Instructions to follow -
Could the records below be restated word for word, without a single picture?

(User interface change data)
[Start of section]

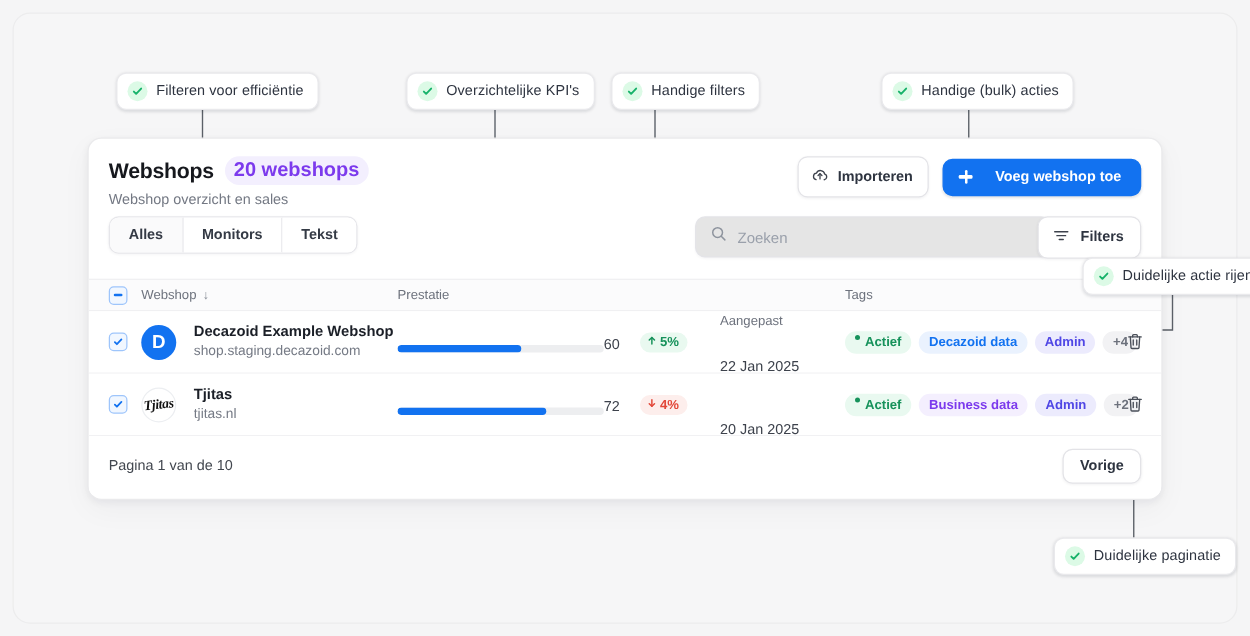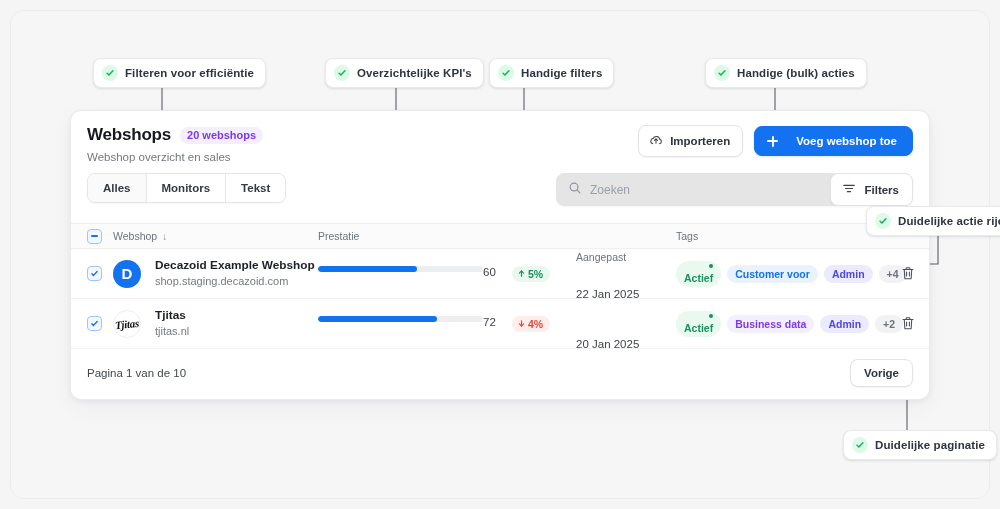"Filteren voor efficiëntie" .callout .label { font-weight: 700 -> 400 }
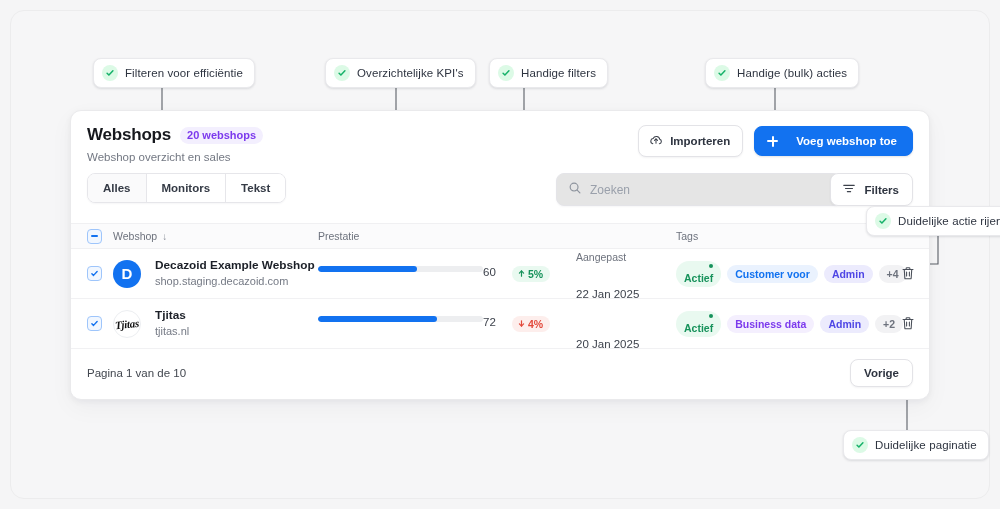"20 webshops" .count-badge { font-size: 11px -> 16px }
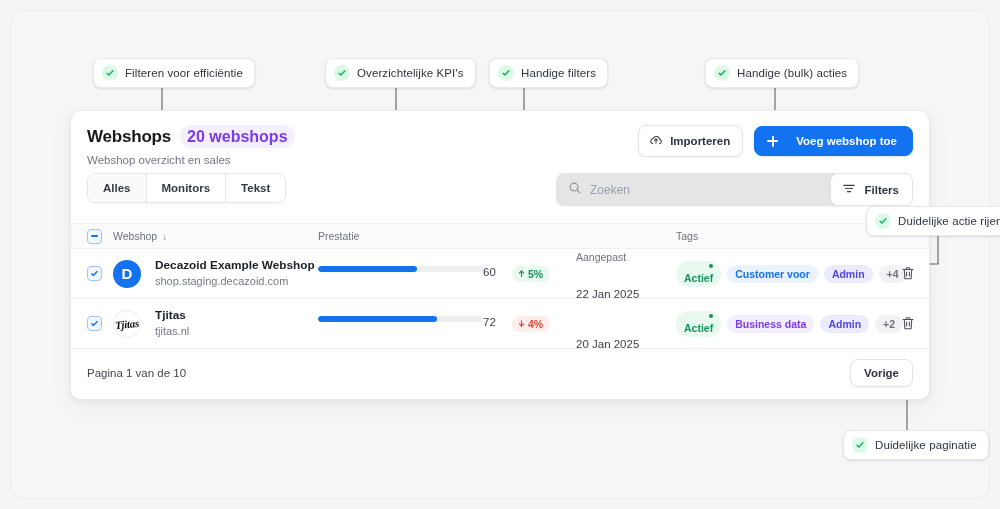"Prestatie" .col-perf { align-items: flex-start -> flex-end }
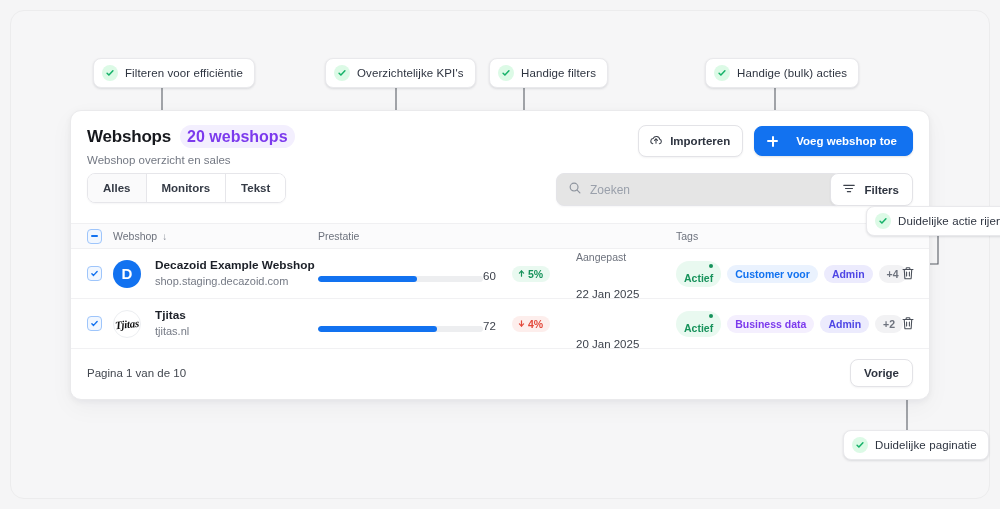"Actief" .tag.status { align-items: flex-end -> flex-start; flex-direction: column -> none }
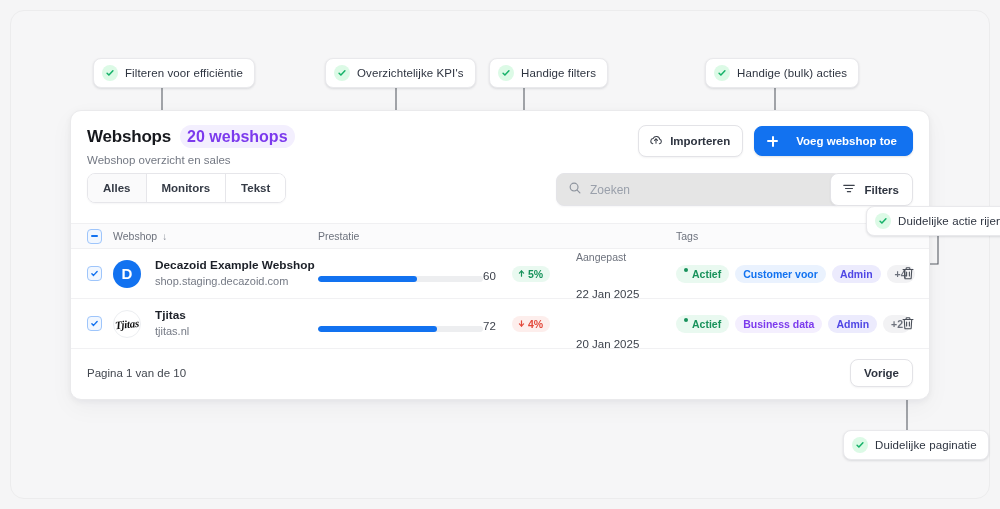"Customer voor" span.tag { text: Customer voor -> Decazoid data }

[End of section]

Written response -
"Filteren voor efficiëntie" .callout .label { font-weight: 700 -> 400 }
"20 webshops" .count-badge { font-size: 11px -> 16px }
"Prestatie" .col-perf { align-items: flex-start -> flex-end }
"Actief" .tag.status { align-items: flex-end -> flex-start; flex-direction: column -> none }
"Customer voor" span.tag { text: Customer voor -> Decazoid data }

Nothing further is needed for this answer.